▸ YOUR OBJECTIVE
Leave out the pictures and retype, exactly, the lines below from the line with "payment method: PayPal -> cheque" up to and including the line with "subtotal: 636.00 -> 560.00", nothing more.

▸ DATA
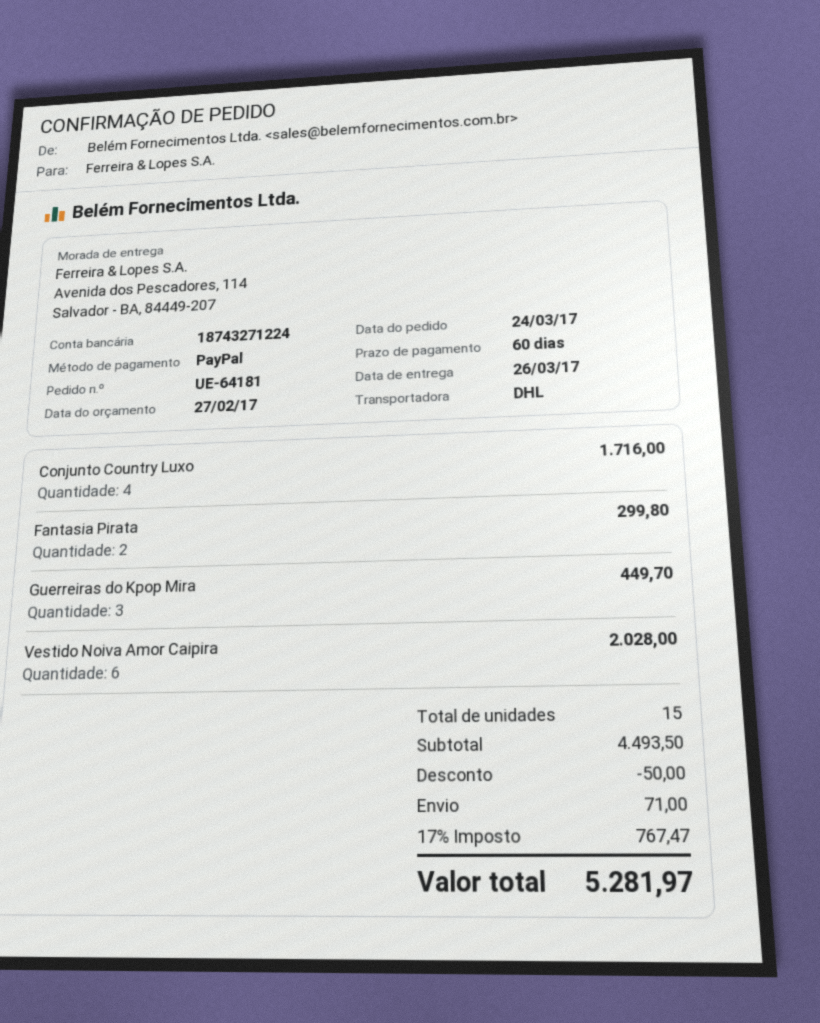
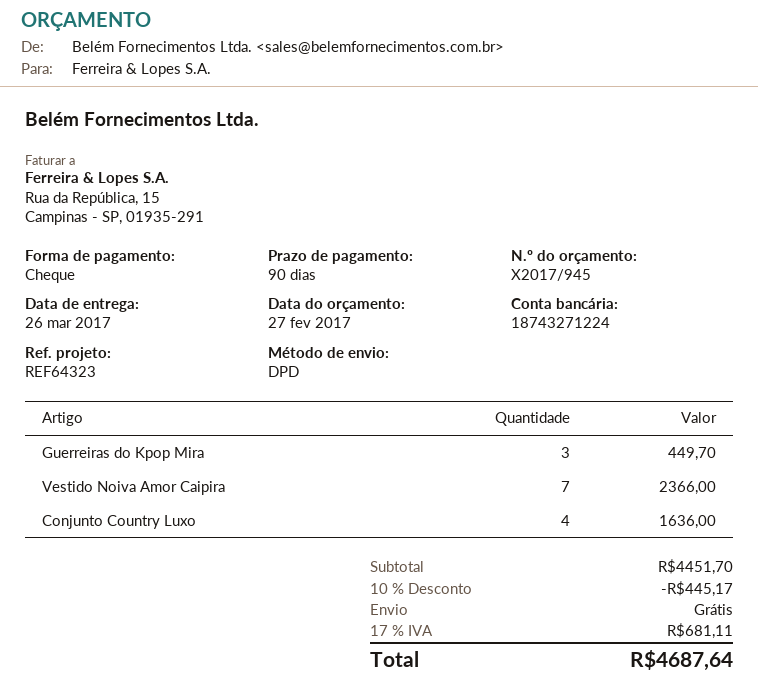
payment terms: 60 days -> 90 days
payment method: PayPal -> cheque
shipping method: DHL -> DPD
Conjunto Country Luxo: 4 for 1716.00 -> 4 for 1636.00
Fantasia Pirata: 2 for 299.80 -> none
Vestido Noiva Amor Caipira: 6 for 2028.00 -> 7 for 2366.00
subtotal: 4493.50 -> 4451.70
discount: 50.00 -> 445.17
shipping: 71.00 -> 0.00
tax: 17% = 767.47 -> 17% = 681.11
total: 5281.97 -> 4687.64

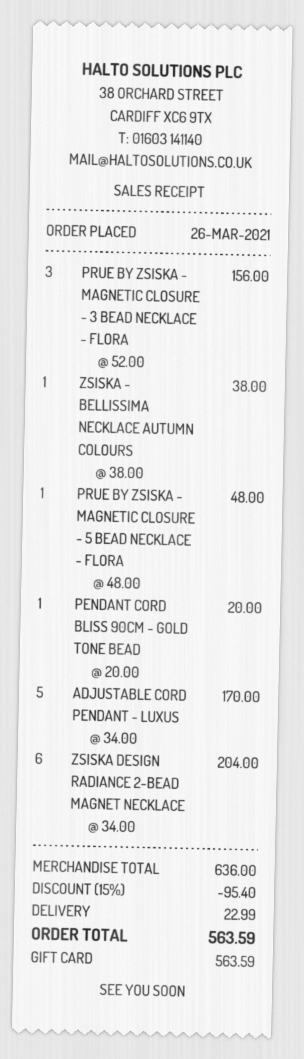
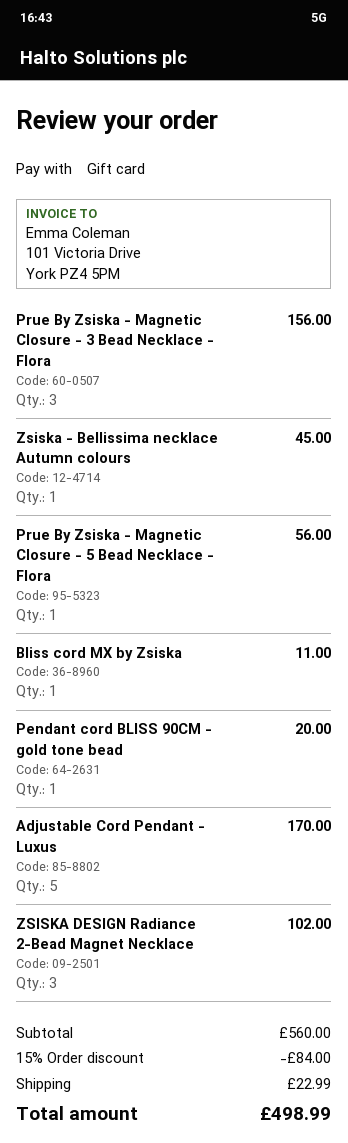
ZSISKA - BELLISSIMA NECKLACE AUTUMN COLOURS: 1 for 38.00 -> 1 for 45.00
PRUE BY ZSISKA - MAGNETIC CLOSURE - 5 BEAD NECKLACE - FLORA: 1 for 48.00 -> 1 for 56.00
ZSISKA DESIGN RADIANCE 2-BEAD MAGNET NECKLACE: 6 for 204.00 -> 3 for 102.00
Bliss cord MX by Zsiska: none -> 1 for 11.00
subtotal: 636.00 -> 560.00
discount: 15% = 95.40 -> 15% = 84.00
total: 563.59 -> 498.99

▸ EXERCISE SOLUTION
payment method: PayPal -> cheque
shipping method: DHL -> DPD
Conjunto Country Luxo: 4 for 1716.00 -> 4 for 1636.00
Fantasia Pirata: 2 for 299.80 -> none
Vestido Noiva Amor Caipira: 6 for 2028.00 -> 7 for 2366.00
subtotal: 4493.50 -> 4451.70
discount: 50.00 -> 445.17
shipping: 71.00 -> 0.00
tax: 17% = 767.47 -> 17% = 681.11
total: 5281.97 -> 4687.64

ZSISKA - BELLISSIMA NECKLACE AUTUMN COLOURS: 1 for 38.00 -> 1 for 45.00
PRUE BY ZSISKA - MAGNETIC CLOSURE - 5 BEAD NECKLACE - FLORA: 1 for 48.00 -> 1 for 56.00
ZSISKA DESIGN RADIANCE 2-BEAD MAGNET NECKLACE: 6 for 204.00 -> 3 for 102.00
Bliss cord MX by Zsiska: none -> 1 for 11.00
subtotal: 636.00 -> 560.00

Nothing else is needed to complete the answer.